Under the light of the moon where the river meets the sea, NIWA researchers are planning to catch tiny fish that are all but invisible to the naked eye.
Freshwater fish ecologist Dr Eimear Egan calls it “blind scooping”. “You’re standing in the surf at night, there’s no lights and you can’t see what you’re trying to catch.”
Dr Egan is leading a project to find out more about the mysterious marine lives of longfin and shortfin eels. She wants to find out where the larvae come from, which ocean currents they’re using to bring them to the New Zealand coast and whether shortfin and longfin eels use different spawning grounds and ocean currents to get here.
Eel larvae face a long journey from their spawning grounds in unknown parts of the Western Pacific Ocean to the freshwater rivers and streams of New Zealand where they spend most of their lives.
It’s a precarious journey about which, Dr Egan says, very little is known. But when the larvae near the coast, they turn into what are known as glass eels about 6cm long. It’s not until they enter freshwater that they change colour and become elvers (juvenile eels).
To find out more about the marine phase of an eel’s lifespan, Dr Egan and her team will be at three river mouths over the next five months using modified whitebait nets to scoop up the glass eels for further study.
“The bulk of them usually arrive two hours after sunset and we will be sampling when there are new and full moons and when the tides are at their highest,” Dr Egan says.
The team will also mobilise after heavy rain as glass eels may enter the freshwater network at that time. They are targeting the Rangitāiki, Grey and Ashley rivers over coming months and have discussed the work with Ngāti Awa Rangitāiki Hapū Coalition, Rangitāiki River Forum, Ngāti Waewae and Te Ngāi Tūāhuriri Tuahiwi (Ngāi Tahu).
“We are worried about changing ocean conditions – for example marine heatwaves that have occurred recently. We need to know more about what that does to New Zealand’s freshwater fish as some of them spend periods of their life at sea."
“If we can better predict the implications of these extreme events on the survival and recruitment of glass eels, then we can feed this information into population models to get a better understanding of eel stocks.”

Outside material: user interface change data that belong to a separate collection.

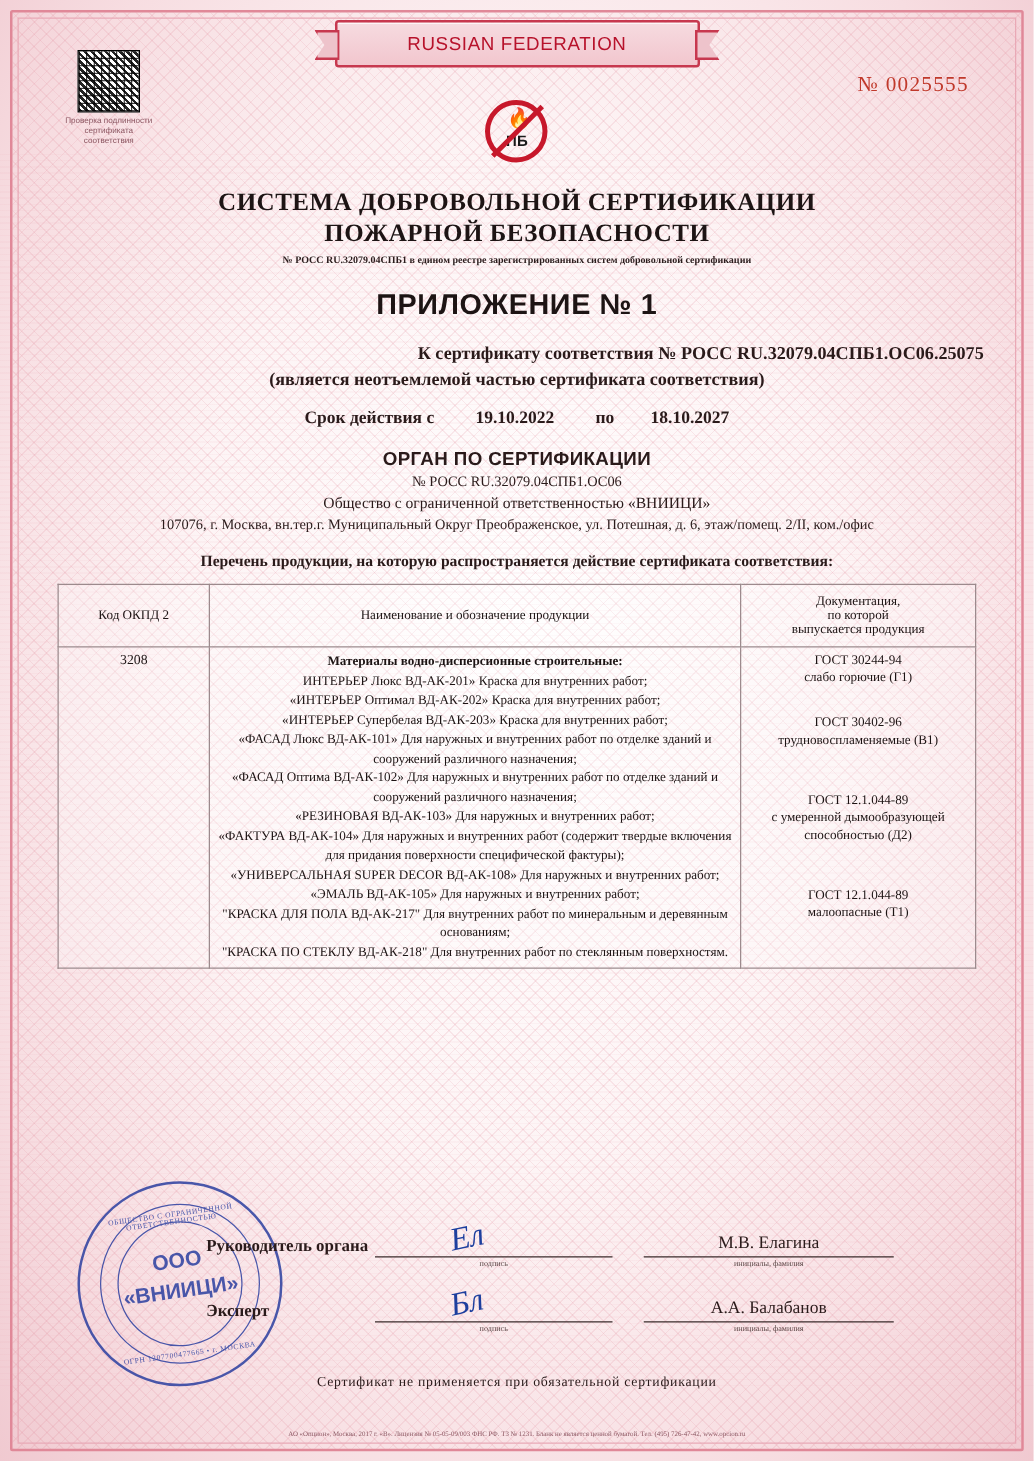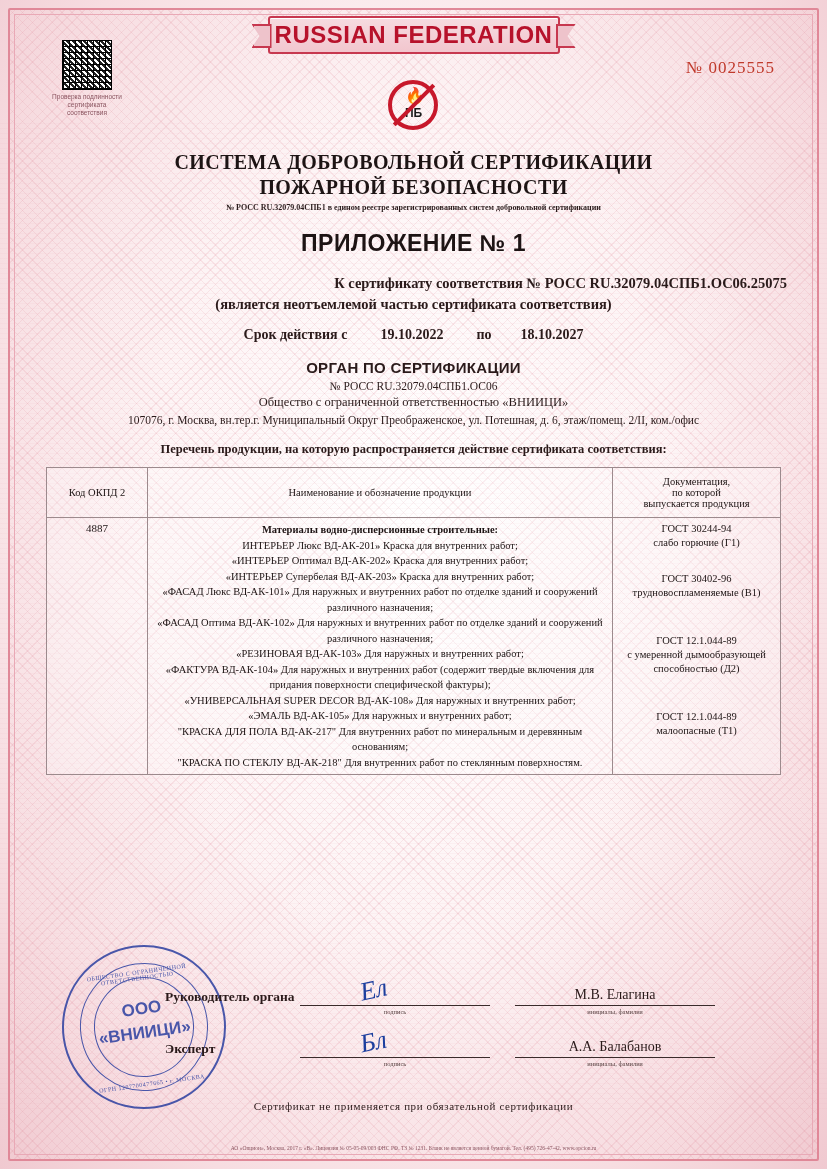--- a/index.html
+++ b/index.html
@@ -58,22 +58,22 @@
     background: linear-gradient(180deg, #f6dbe0 0%, #f2c6ce 100%);
     border: 2px solid #c7384f;
     border-radius: 3px;
     display: flex;
     align-items: center;
     justify-content: center;
     box-shadow: 0 1px 0 #fff inset;
   }
   .ribbon span {
     font-family: "Liberation Sans", sans-serif;
-    font-weight: bold;
-    font-size: 24px;
+    font-weight: normal;
+    font-size: 15px;
     letter-spacing: 0.5px;
     color: #b7122b;
   }
   .ribbon::before, .ribbon::after {
     content: "";
     position: absolute;
     top: 6px;
     width: 16px;
     height: 20px;
     background: #eec3cb;
@@ -249,21 +249,21 @@
   }
   table.products th, table.products td {
     border: 1px solid #9c8a8d;
     padding: 4px 6px;
     vertical-align: top;
   }
   table.products thead th {
     text-align: center;
     font-weight: normal;
     font-size: 10.5px;
-    padding: 8px 6px;
+    padding: 8px 16px;
     vertical-align: middle;
   }
   .col-code { width: 88px; text-align: center; }
   .col-name { }
   .col-doc  { width: 155px; text-align: center; }
   td.code-cell {
     text-align: center;
     font-size: 11px;
     padding-top: 6px;
   }
@@ -463,21 +463,21 @@
           <th class="col-name">Наименование и обозначение продукции</th>
           <th class="col-doc">
             <div>Документация,</div>
             <div>по которой</div>
             <div>выпускается продукция</div>
           </th>
         </tr>
       </thead>
       <tbody>
         <tr>
-          <td class="code-cell">4887</td>
+          <td class="code-cell">3208</td>
           <td class="name-cell">
             <div class="group-title">Материалы водно-дисперсионные строительные:</div>
             <div>ИНТЕРЬЕР Люкс ВД-АК-201» Краска для внутренних работ;</div>
             <div>«ИНТЕРЬЕР Оптимал ВД-АК-202» Краска для внутренних работ;</div>
             <div>«ИНТЕРЬЕР Супербелая ВД-АК-203» Краска для внутренних работ;</div>
             <div>«ФАСАД Люкс ВД-АК-101» Для наружных и внутренних работ по отделке зданий и сооружений различного назначения;</div>
             <div>«ФАСАД Оптима ВД-АК-102» Для наружных и внутренних работ по отделке зданий и сооружений различного назначения;</div>
             <div>«РЕЗИНОВАЯ ВД-АК-103» Для наружных и внутренних работ;</div>
             <div>«ФАКТУРА ВД-АК-104» Для наружных и внутренних работ (содержит твердые включения для придания поверхности специфической фактуры);</div>
             <div>«УНИВЕРСАЛЬНАЯ SUPER DECOR ВД-АК-108» Для наружных и внутренних работ;</div>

That is partly why they have selected three locations – to ensure they include different oceanographic conditions such as temperature, prevailing currents, wind direction and speed.
The glass eels will have their earbones or otoliths extracted in a laboratory which provide vital information on growth rates, hatch dates, age and environmental history.

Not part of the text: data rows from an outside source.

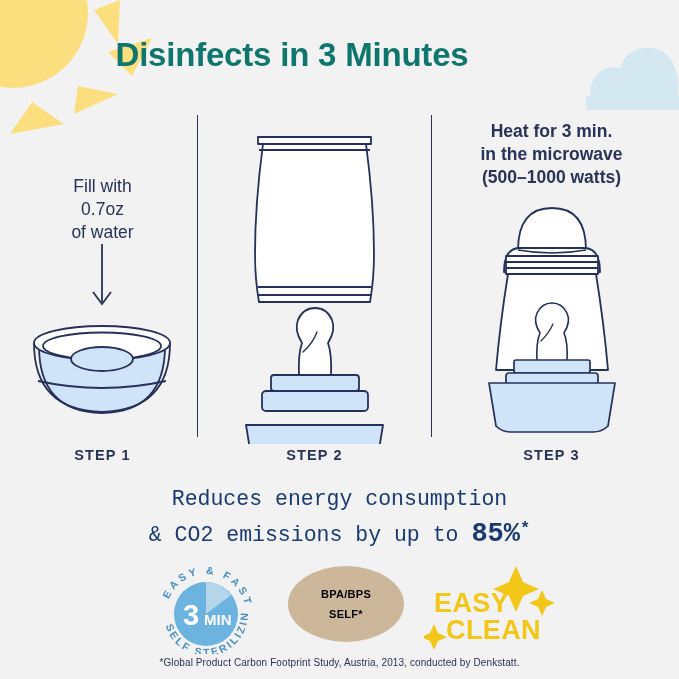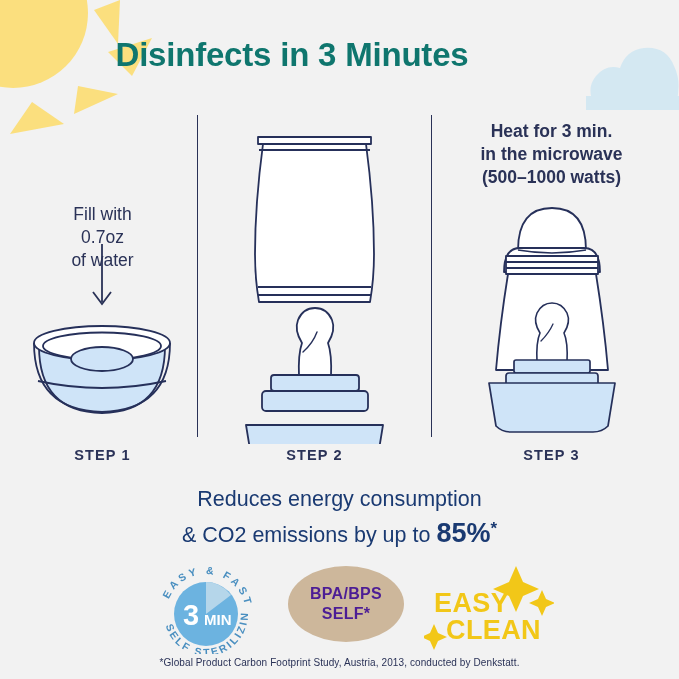--- a/index.html
+++ b/index.html
@@ -67,21 +67,21 @@
 
   .caption {
     position: absolute;
     left: 0;
     width: 100%;
     text-align: center;
     font-size: 17.5px;
     line-height: 23px;
     color: #2a3257;
   }
-  #cap1 { top: 65px; margin-top: 28px; }
+  #cap1 { top: 65px; }
   #cap3 { top: 10px; font-weight: bold; }
 
   .step-label {
     position: absolute;
     left: 0;
     width: 100%;
     text-align: center;
     top: 337px;
     font-size: 14.5px;
     font-weight: bold;
@@ -98,20 +98,21 @@
   
   .eco {
     position: absolute;
     left: 0;
     top: 484px;
     width: 679px;
     text-align: center;
     font-size: 21.5px;
     line-height: 30px;
     color: #1a3a72;
+    font-family: Liberation Mono, monospace;
   }
   .eco .big {
     font-size: 27px;
     font-weight: bold;
   }
   .eco .star {
     font-size: 17px;
     vertical-align: super;
     font-weight: bold;
   }
@@ -136,22 +137,22 @@
     width: 116px;
     height: 76px;
     border-radius: 50%;
     background: #cdb79b;
     display: flex;
     flex-direction: column;
     align-items: center;
     justify-content: center;
   }
   .bpa-line {
-    color: #4c1d95;
-    font-size: 16px;
+    color: #000000;
+    font-size: 11px;
     font-weight: bold;
     line-height: 20px;
     letter-spacing: 0.3px;
   }
 
   .clean-wrap {
     position: relative;
     width: 130px;
     height: 92px;
   }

“Ear bones can tell us so much information about the environment a fish experiences on a daily basis. Each day they add a layer of calcium carbonate which is almost like keeping a diary of their lives.

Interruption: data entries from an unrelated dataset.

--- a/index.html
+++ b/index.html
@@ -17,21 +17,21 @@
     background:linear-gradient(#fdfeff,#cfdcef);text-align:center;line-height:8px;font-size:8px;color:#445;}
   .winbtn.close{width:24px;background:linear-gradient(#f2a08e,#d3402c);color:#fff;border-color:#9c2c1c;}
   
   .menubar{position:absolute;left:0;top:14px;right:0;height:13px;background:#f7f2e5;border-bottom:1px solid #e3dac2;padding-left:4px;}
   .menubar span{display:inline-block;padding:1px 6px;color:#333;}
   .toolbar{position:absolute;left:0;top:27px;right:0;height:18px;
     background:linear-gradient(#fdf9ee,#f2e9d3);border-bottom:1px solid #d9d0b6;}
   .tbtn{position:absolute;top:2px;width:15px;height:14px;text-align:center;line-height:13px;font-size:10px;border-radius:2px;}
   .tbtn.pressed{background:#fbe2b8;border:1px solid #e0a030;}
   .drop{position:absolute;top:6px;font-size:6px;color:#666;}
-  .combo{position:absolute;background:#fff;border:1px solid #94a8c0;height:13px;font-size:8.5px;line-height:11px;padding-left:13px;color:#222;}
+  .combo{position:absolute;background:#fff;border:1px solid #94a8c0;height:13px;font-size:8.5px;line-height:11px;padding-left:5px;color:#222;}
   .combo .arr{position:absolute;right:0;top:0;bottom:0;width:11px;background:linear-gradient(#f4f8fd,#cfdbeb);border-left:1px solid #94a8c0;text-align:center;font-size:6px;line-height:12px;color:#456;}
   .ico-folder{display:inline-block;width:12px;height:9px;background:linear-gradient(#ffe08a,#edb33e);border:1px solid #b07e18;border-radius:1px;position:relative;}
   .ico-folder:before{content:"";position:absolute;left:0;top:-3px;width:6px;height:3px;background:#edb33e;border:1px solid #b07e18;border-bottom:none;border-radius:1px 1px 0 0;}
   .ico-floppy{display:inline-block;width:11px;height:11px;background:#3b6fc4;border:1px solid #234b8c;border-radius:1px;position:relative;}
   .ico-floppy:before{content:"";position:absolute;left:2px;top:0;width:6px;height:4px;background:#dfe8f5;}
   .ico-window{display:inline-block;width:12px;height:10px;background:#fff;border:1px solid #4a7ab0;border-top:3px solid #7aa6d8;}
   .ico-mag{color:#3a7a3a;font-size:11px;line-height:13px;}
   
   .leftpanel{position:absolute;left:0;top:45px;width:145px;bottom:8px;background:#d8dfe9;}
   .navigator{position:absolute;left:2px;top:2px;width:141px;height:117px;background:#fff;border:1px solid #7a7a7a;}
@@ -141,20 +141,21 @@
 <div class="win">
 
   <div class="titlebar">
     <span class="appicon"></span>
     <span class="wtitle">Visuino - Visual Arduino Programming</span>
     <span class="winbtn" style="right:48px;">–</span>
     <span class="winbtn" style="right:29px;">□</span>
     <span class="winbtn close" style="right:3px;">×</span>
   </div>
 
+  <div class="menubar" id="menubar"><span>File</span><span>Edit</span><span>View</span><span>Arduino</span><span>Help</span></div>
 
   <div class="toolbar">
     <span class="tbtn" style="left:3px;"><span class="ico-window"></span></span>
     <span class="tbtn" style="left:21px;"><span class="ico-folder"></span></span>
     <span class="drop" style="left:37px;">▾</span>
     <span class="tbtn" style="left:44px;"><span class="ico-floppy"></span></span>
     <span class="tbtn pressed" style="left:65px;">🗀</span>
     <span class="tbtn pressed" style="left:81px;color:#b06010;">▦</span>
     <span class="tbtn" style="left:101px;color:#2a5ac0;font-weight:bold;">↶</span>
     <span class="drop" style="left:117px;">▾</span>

“They tell us about their growth, their spawning and hatching dates, about the chemistry of the environment they live in, about their diet and movement. And because of that daily layer we can potentially figure out what routes the larvae took to get to the New Zealand coastline.”
There is evidence of a worldwide decline in recruitment of glass eels, particularly for the European and Japanese species. Factors contributing to this decline are likely to include climate change, loss of habitat, pollutants, over-fishing, and obstacles to migration.
Dr Egan and her colleagues will also use chemistry techniques to estimate the temperatures the larvae have experienced at sea. Dr Egan is hoping analysis of the eel tissue using compound specific stable isotopes of amino acids will help pinpoint where in the western Pacific Ocean the larvae might have come from.
In June, NIWA scientists tagged a number of female longfin eels before they left New Zealand in a related project to pinpoint their spawning grounds, which is most likely to be in a large area between Tonga and New Caledonia. Some information from the tags has been received indicating the migrating eels have not yet reached their destination.